The country's prime minister, Mikuláš Dzurinda, called the move a victory of common sense.
"I have always called for common sense and for what is best for the people. Do we need to scare away foreign investors or do we need to attract them?" the PM asked.
Originally, the Labour Ministry had submitted two proposals: one to open the market and one to introduce reciprocal measures against those countries that have restricted the free movement of Slovak workers.
The spokesman of the Labour Ministry, Martin Danko, said that the immediate opening of the country's labour market would not bear any substantial risks.

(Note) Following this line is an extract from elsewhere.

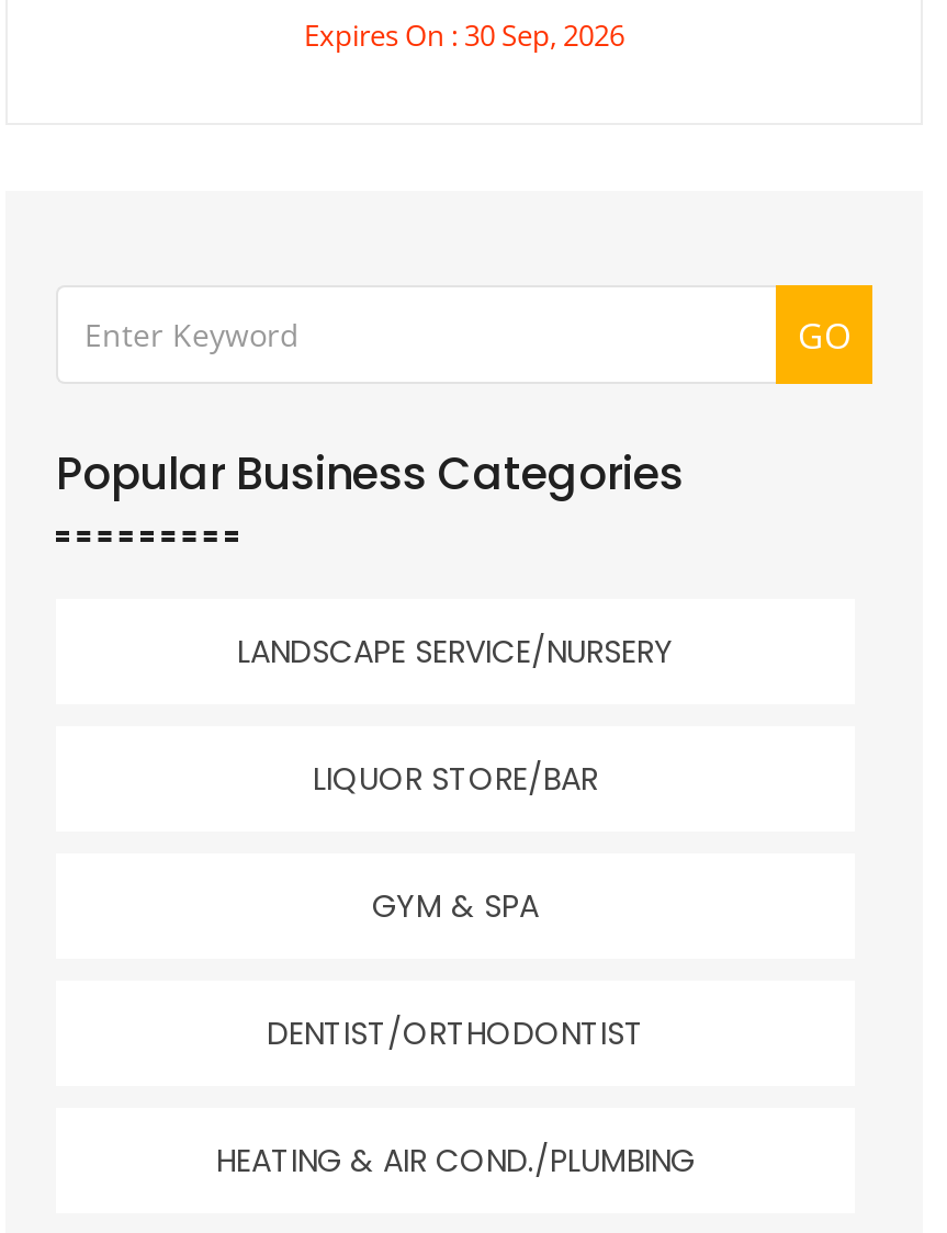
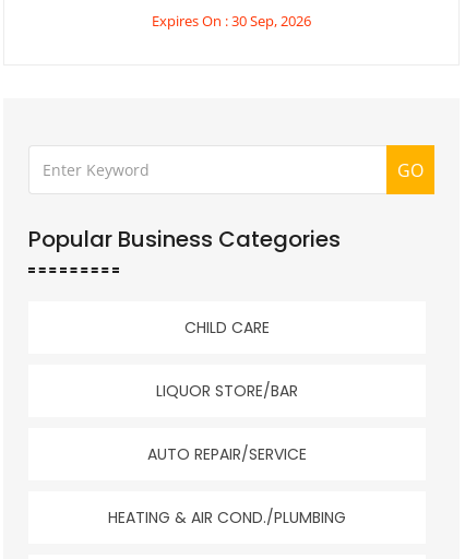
[237,631,674,674] LANDSCAPE SERVICE/NURSERY -> [184,317,270,339] CHILD CARE
[267,885,644,1056] GYM & SPA | DENTIST/ORTHODONTIST -> [147,444,307,466] AUTO REPAIR/SERVICE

"Interest in Slovak jobs is very low among people from other countries. The key issue now is that the cabinet should maximise efforts to erase limitations initiated by the old EU members," Danko told the TASR news wire.
In February the ministry had maintained that, "in no case should Slovakia give up its right to take measures protecting its labour market equal to those that have been applied by the current member states against our citizens."

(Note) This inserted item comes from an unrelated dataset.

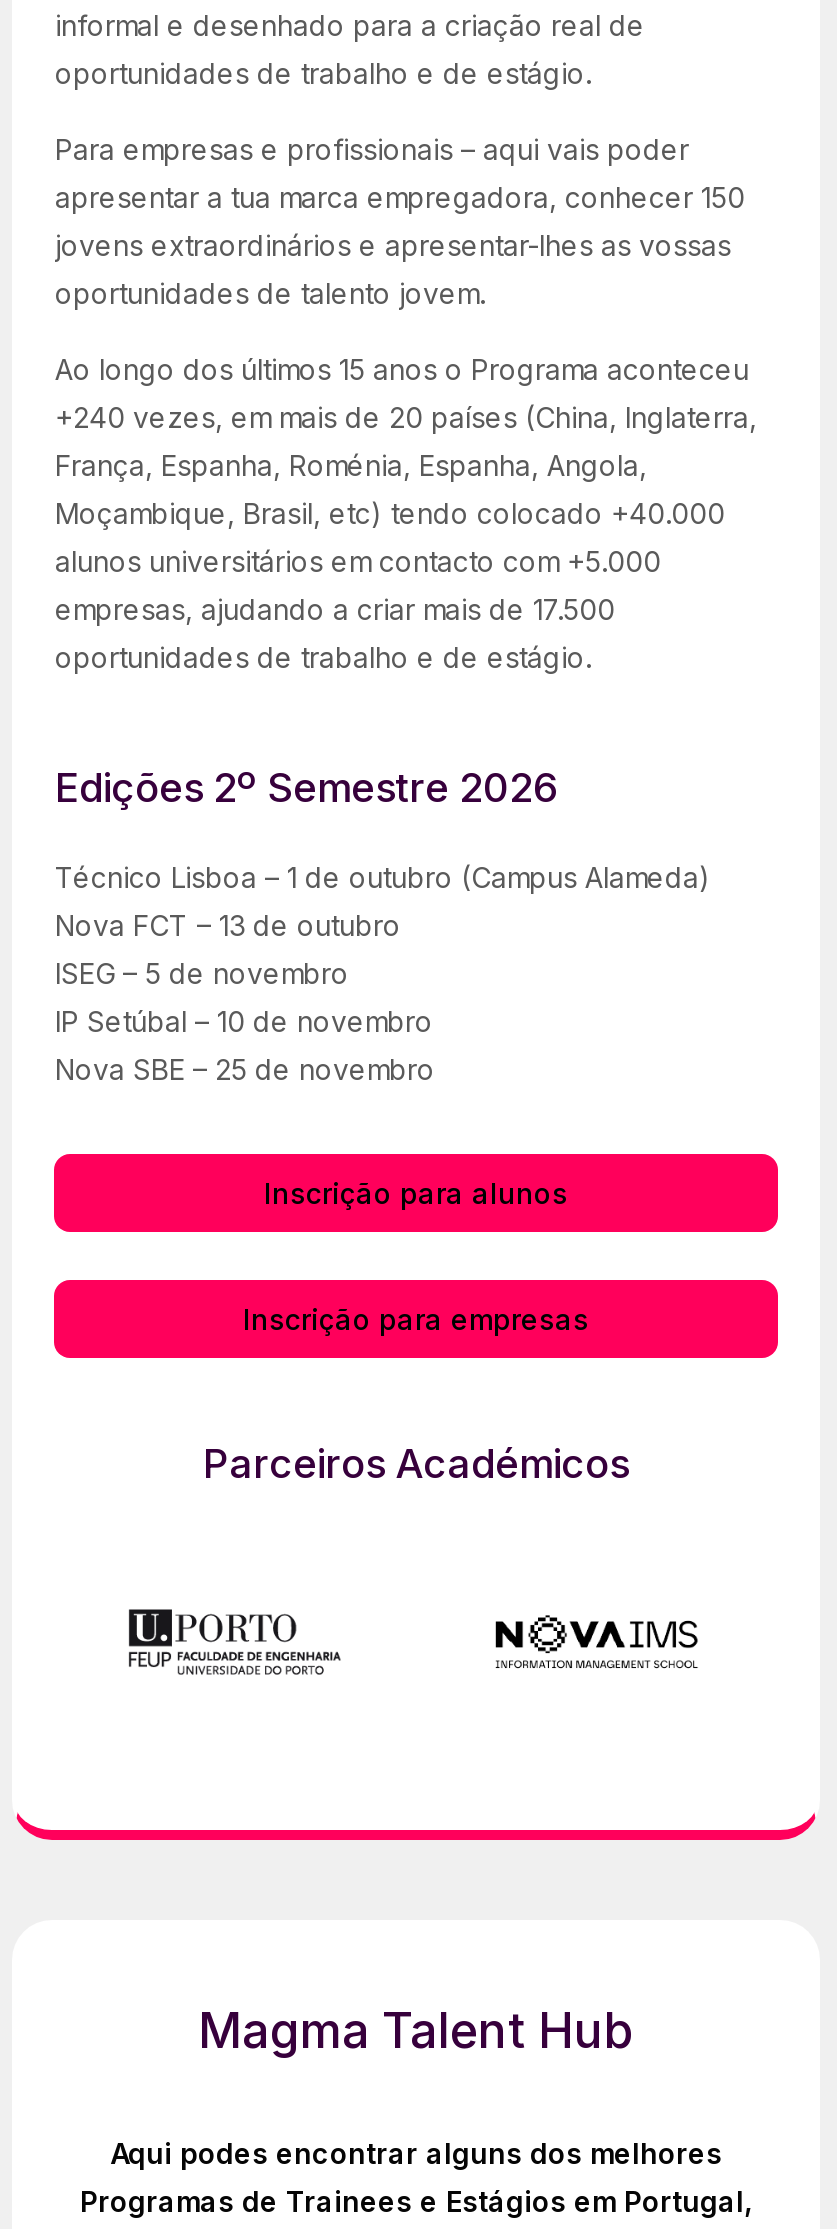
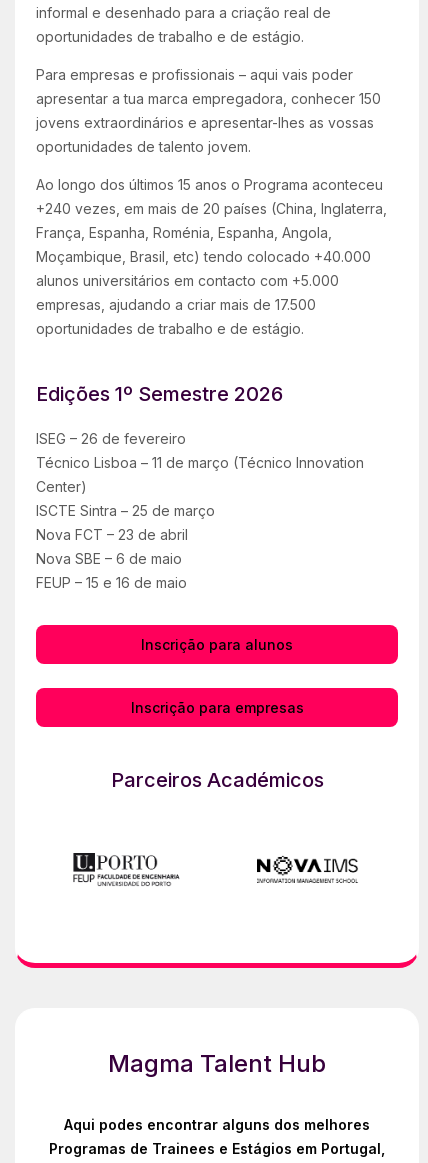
[55,764,557,812] Edições 2º Semestre 2026 -> [36,382,283,406] Edições 1º Semestre 2026
[55,860,711,1086] Técnico Lisboa – 1 de outubro (Campus Alameda) | Nova FCT – 13 de outubro | ISEG – 5 de novembro | IP Setúbal – 10 de novembro | Nova SBE – 25 de novembro -> [36,430,364,591] ISEG – 26 de fevereiro | Técnico Lisboa – 11 de março (Técnico Innovation | Center) | ISCTE Sintra – 25 de março | Nova FCT – 23 de abril | Nova SBE – 6 de maio | FEUP – 15 e 16 de maio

Human resources experts do not see incoming labour as a threat to the Slovak market.
"Unless organisations and private businesses in Slovakia suddenly have the need for labour from EU member states, we don't see incoming labour being an issue in Slovakia," Ronald Bastýř, branch manager with TMP-Hudson Global Resources, told The Slovak Spectator. (See page 9 for more details).
According to Marcela Hrapková, a consultant at Teamconsult, the main effect is that there will be one less bureaucratic measure that EU citizens encounter on the Slovak market.
Hungary and Poland will take reciprocal steps. Though the Czech Republic is not considering any, it will carefully monitor developments on its labour market and, if the unemployment rate swells, it will reach for temporary restrictions. Germany and Austria, which fear an influx of cheap labour from their eastern European neighbours, have announced a seven-year transition period.
France has a five-year transition period but proposed an agreement on the exchange of experts under 35 for between three to 12 months with the possibility of an extention by six months, the SITA news wire wrote.
Belgium, Finland, Greece, Luxembourg, Spain, and Portugal have introduced two-year transition periods.
Only Ireland will allow employment for new EU citizens under the same conditions as its domestic work force.
However, similar to the United Kingdom, it will limit foreigner's entitlement to social benefits.
The Slovak government continues to reject and criticise transition periods restricting access to labour markets in other countries.